Revision comparison data
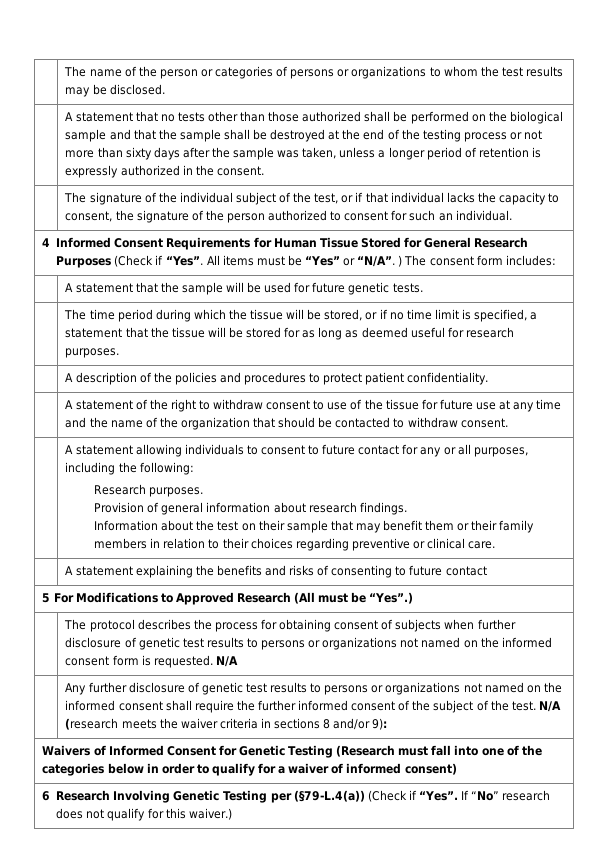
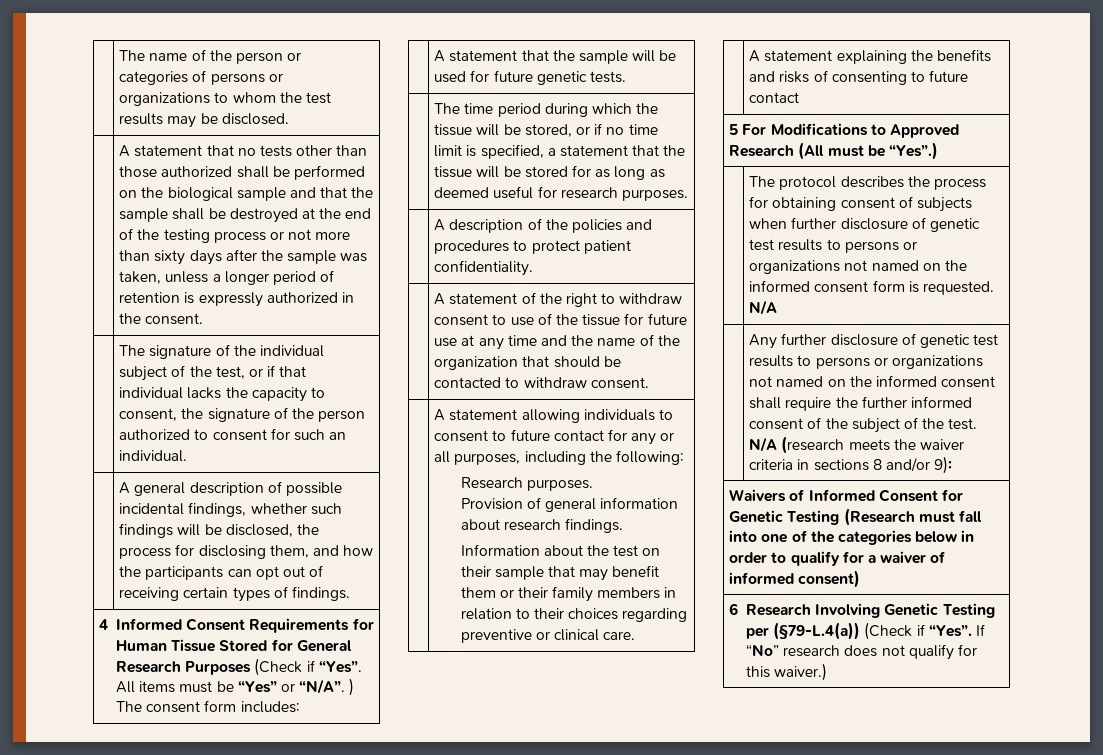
+ | A general description of possible incidental findings, whether such findings will be disclosed, the process for disclosing them, and how the participants can opt out of receiving certain types of findings.

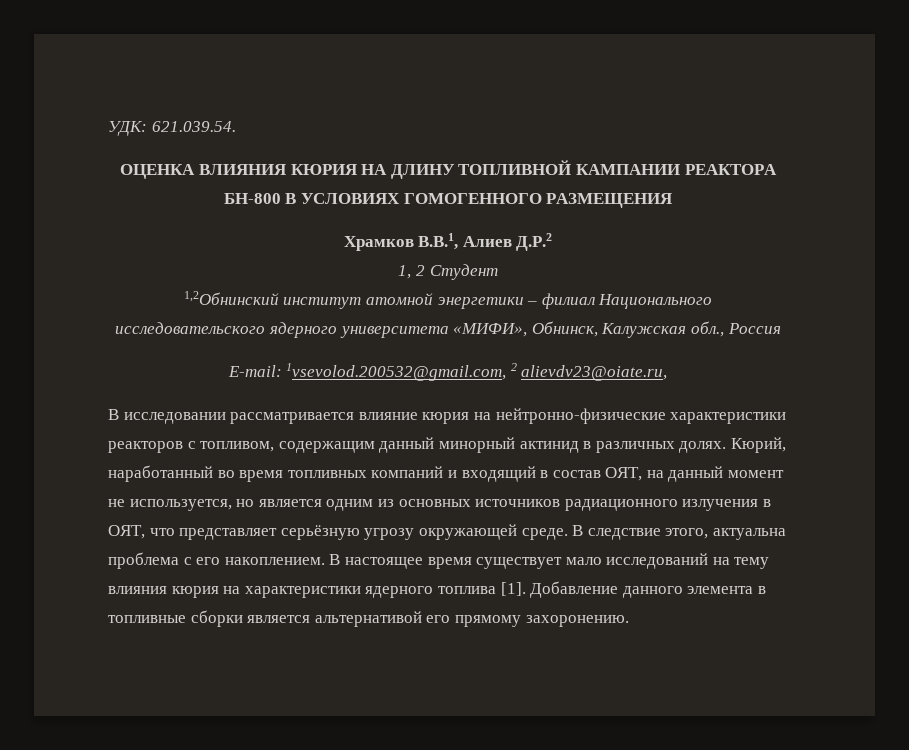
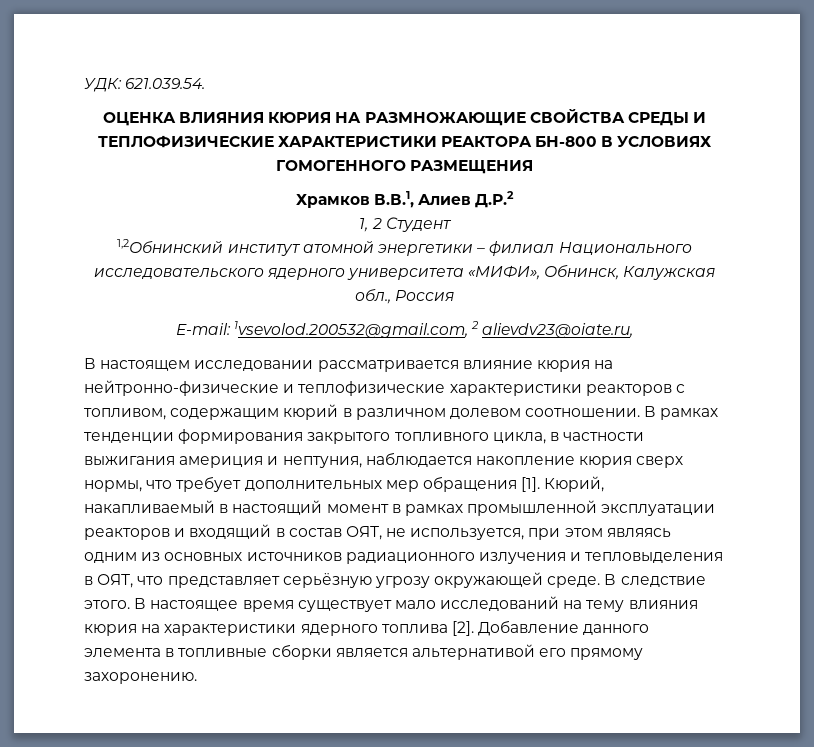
- ОЦЕНКА ВЛИЯНИЯ КЮРИЯ НА ДЛИНУ ТОПЛИВНОЙ КАМПАНИИ РЕАКТОРА БН-800 В УСЛОВИЯХ ГОМОГЕННОГО РАЗМЕЩЕНИЯ
+ ОЦЕНКА ВЛИЯНИЯ КЮРИЯ НА РАЗМНОЖАЮЩИЕ СВОЙСТВА СРЕДЫ И ТЕПЛОФИЗИЧЕСКИЕ ХАРАКТЕРИСТИКИ РЕАКТОРА БН-800 В УСЛОВИЯХ ГОМОГЕННОГО РАЗМЕЩЕНИЯ
- В исследовании рассматривается влияние кюрия на нейтронно-физические характеристики реакторов с топливом, содержащим данный минорный актинид в различных долях. Кюрий, наработанный во время топливных компаний и входящий в состав ОЯТ, на данный момент не используется, но является одним из основных источников радиационного излучения в ОЯТ, что представляет серьёзную угрозу окружающей среде.
+ В настоящем исследовании рассматривается влияние кюрия на нейтронно-физические и теплофизические характеристики реакторов с топливом, содержащим кюрий в различном долевом соотношении. В рамках тенденции формирования закрытого топливного цикла, в частности выжигания америция и нептуния, наблюдается накопление кюрия сверх нормы, что требует дополнительных мер обращения [1]. Кюрий, накапливаемый в настоящий момент в рамках промышленной эксплуатации реакторов и входящий в состав ОЯТ, не используется, при этом являясь одним из основных источников радиационного излучения и тепловыделения в ОЯТ, что представляет серьёзную угрозу окружающей среде.
- В следствие этого, актуальна проблема с его накоплением.
+ В следствие этого.
- В настоящее время существует мало исследований на тему влияния кюрия на характеристики ядерного топлива [1].
+ В настоящее время существует мало исследований на тему влияния кюрия на характеристики ядерного топлива [2].

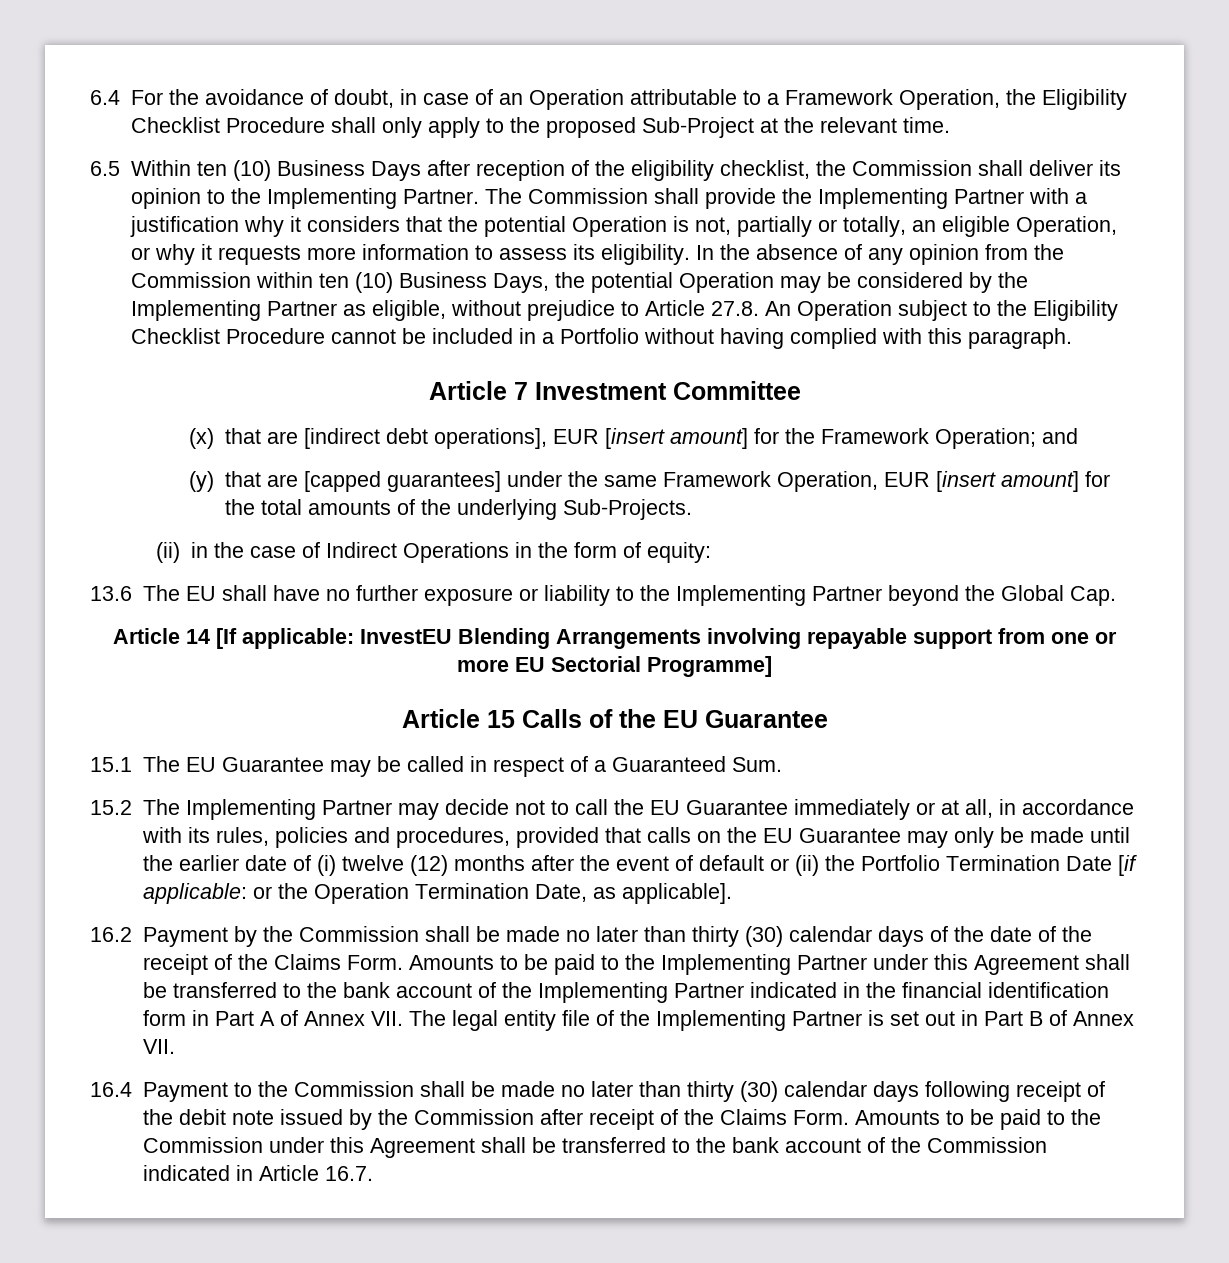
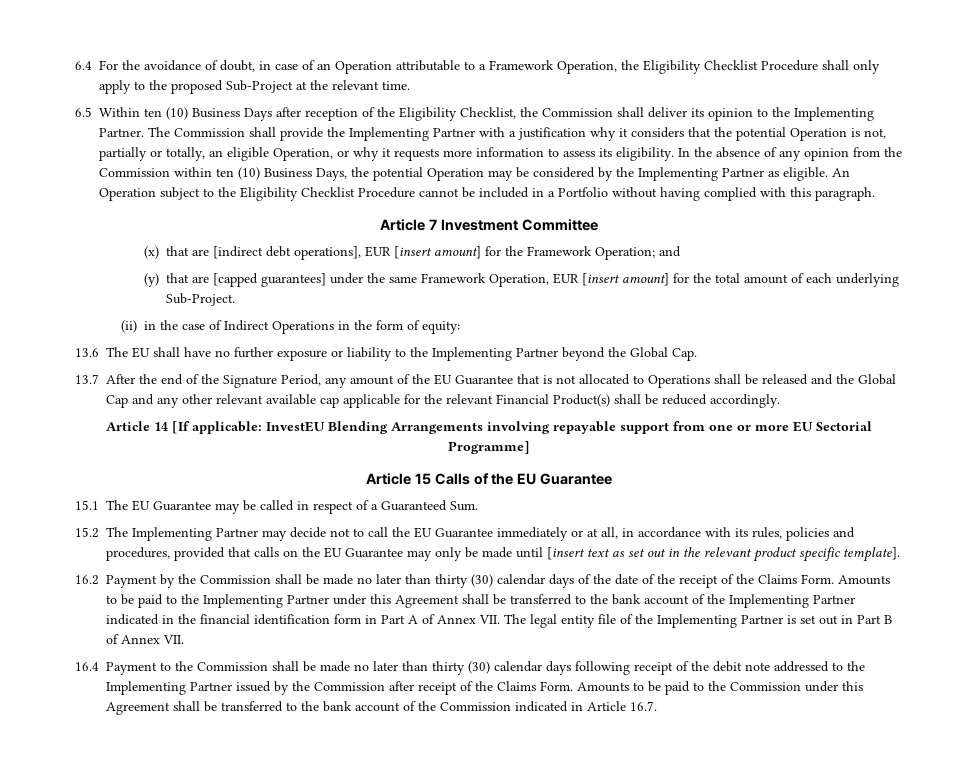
- 6.5 Within ten (10) Business Days after reception of the eligibility checklist, the Commission shall deliver its opinion to the Implementing Partner.
+ 6.5 Within ten (10) Business Days after reception of the Eligibility Checklist, the Commission shall deliver its opinion to the Implementing Partner.
- In the absence of any opinion from the Commission within ten (10) Business Days, the potential Operation may be considered by the Implementing Partner as eligible, without prejudice to Article 27.8. An Operation subject to the Eligibility Checklist Procedure cannot be included in a Portfolio without having complied with this paragraph.
+ In the absence of any opinion from the Commission within ten (10) Business Days, the potential Operation may be considered by the Implementing Partner as eligible. An Operation subject to the Eligibility Checklist Procedure cannot be included in a Portfolio without having complied with this paragraph.
- (y) that are [capped guarantees] under the same Framework Operation, EUR [insert amount] for the total amounts of the underlying Sub-Projects.
+ (y) that are [capped guarantees] under the same Framework Operation, EUR [insert amount] for the total amount of each underlying Sub-Project.
+ 13.7 After the end of the Signature Period, any amount of the EU Guarantee that is not allocated to Operations shall be released and the Global Cap and any other relevant available cap applicable for the relevant Financial Product(s) shall be reduced accordingly.
- 15.2 The Implementing Partner may decide not to call the EU Guarantee immediately or at all, in accordance with its rules, policies and procedures, provided that calls on the EU Guarantee may only be made until the earlier date of (i) twelve (12) months after the event of default or (ii) the Portfolio Termination Date [if applicable: or the Operation Termination Date, as applicable].
+ 15.2 The Implementing Partner may decide not to call the EU Guarantee immediately or at all, in accordance with its rules, policies and procedures, provided that calls on the EU Guarantee may only be made until [insert text as set out in the relevant product specific template].
- 16.4 Payment to the Commission shall be made no later than thirty (30) calendar days following receipt of the debit note issued by the Commission after receipt of the Claims Form.
+ 16.4 Payment to the Commission shall be made no later than thirty (30) calendar days following receipt of the debit note addressed to the Implementing Partner issued by the Commission after receipt of the Claims Form.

=== YOUR TASK ===
Leaving out the pictures, print every record exactly as written.

=== EXERCISE RESULT ===
+ | A general description of possible incidental findings, whether such findings will be disclosed, the process for disclosing them, and how the participants can opt out of receiving certain types of findings.

- ОЦЕНКА ВЛИЯНИЯ КЮРИЯ НА ДЛИНУ ТОПЛИВНОЙ КАМПАНИИ РЕАКТОРА БН-800 В УСЛОВИЯХ ГОМОГЕННОГО РАЗМЕЩЕНИЯ
+ ОЦЕНКА ВЛИЯНИЯ КЮРИЯ НА РАЗМНОЖАЮЩИЕ СВОЙСТВА СРЕДЫ И ТЕПЛОФИЗИЧЕСКИЕ ХАРАКТЕРИСТИКИ РЕАКТОРА БН-800 В УСЛОВИЯХ ГОМОГЕННОГО РАЗМЕЩЕНИЯ
- В исследовании рассматривается влияние кюрия на нейтронно-физические характеристики реакторов с топливом, содержащим данный минорный актинид в различных долях. Кюрий, наработанный во время топливных компаний и входящий в состав ОЯТ, на данный момент не используется, но является одним из основных источников радиационного излучения в ОЯТ, что представляет серьёзную угрозу окружающей среде.
+ В настоящем исследовании рассматривается влияние кюрия на нейтронно-физические и теплофизические характеристики реакторов с топливом, содержащим кюрий в различном долевом соотношении. В рамках тенденции формирования закрытого топливного цикла, в частности выжигания америция и нептуния, наблюдается накопление кюрия сверх нормы, что требует дополнительных мер обращения [1]. Кюрий, накапливаемый в настоящий момент в рамках промышленной эксплуатации реакторов и входящий в состав ОЯТ, не используется, при этом являясь одним из основных источников радиационного излучения и тепловыделения в ОЯТ, что представляет серьёзную угрозу окружающей среде.
- В следствие этого, актуальна проблема с его накоплением.
+ В следствие этого.
- В настоящее время существует мало исследований на тему влияния кюрия на характеристики ядерного топлива [1].
+ В настоящее время существует мало исследований на тему влияния кюрия на характеристики ядерного топлива [2].

- 6.5 Within ten (10) Business Days after reception of the eligibility checklist, the Commission shall deliver its opinion to the Implementing Partner.
+ 6.5 Within ten (10) Business Days after reception of the Eligibility Checklist, the Commission shall deliver its opinion to the Implementing Partner.
- In the absence of any opinion from the Commission within ten (10) Business Days, the potential Operation may be considered by the Implementing Partner as eligible, without prejudice to Article 27.8. An Operation subject to the Eligibility Checklist Procedure cannot be included in a Portfolio without having complied with this paragraph.
+ In the absence of any opinion from the Commission within ten (10) Business Days, the potential Operation may be considered by the Implementing Partner as eligible. An Operation subject to the Eligibility Checklist Procedure cannot be included in a Portfolio without having complied with this paragraph.
- (y) that are [capped guarantees] under the same Framework Operation, EUR [insert amount] for the total amounts of the underlying Sub-Projects.
+ (y) that are [capped guarantees] under the same Framework Operation, EUR [insert amount] for the total amount of each underlying Sub-Project.
+ 13.7 After the end of the Signature Period, any amount of the EU Guarantee that is not allocated to Operations shall be released and the Global Cap and any other relevant available cap applicable for the relevant Financial Product(s) shall be reduced accordingly.
- 15.2 The Implementing Partner may decide not to call the EU Guarantee immediately or at all, in accordance with its rules, policies and procedures, provided that calls on the EU Guarantee may only be made until the earlier date of (i) twelve (12) months after the event of default or (ii) the Portfolio Termination Date [if applicable: or the Operation Termination Date, as applicable].
+ 15.2 The Implementing Partner may decide not to call the EU Guarantee immediately or at all, in accordance with its rules, policies and procedures, provided that calls on the EU Guarantee may only be made until [insert text as set out in the relevant product specific template].
- 16.4 Payment to the Commission shall be made no later than thirty (30) calendar days following receipt of the debit note issued by the Commission after receipt of the Claims Form.
+ 16.4 Payment to the Commission shall be made no later than thirty (30) calendar days following receipt of the debit note addressed to the Implementing Partner issued by the Commission after receipt of the Claims Form.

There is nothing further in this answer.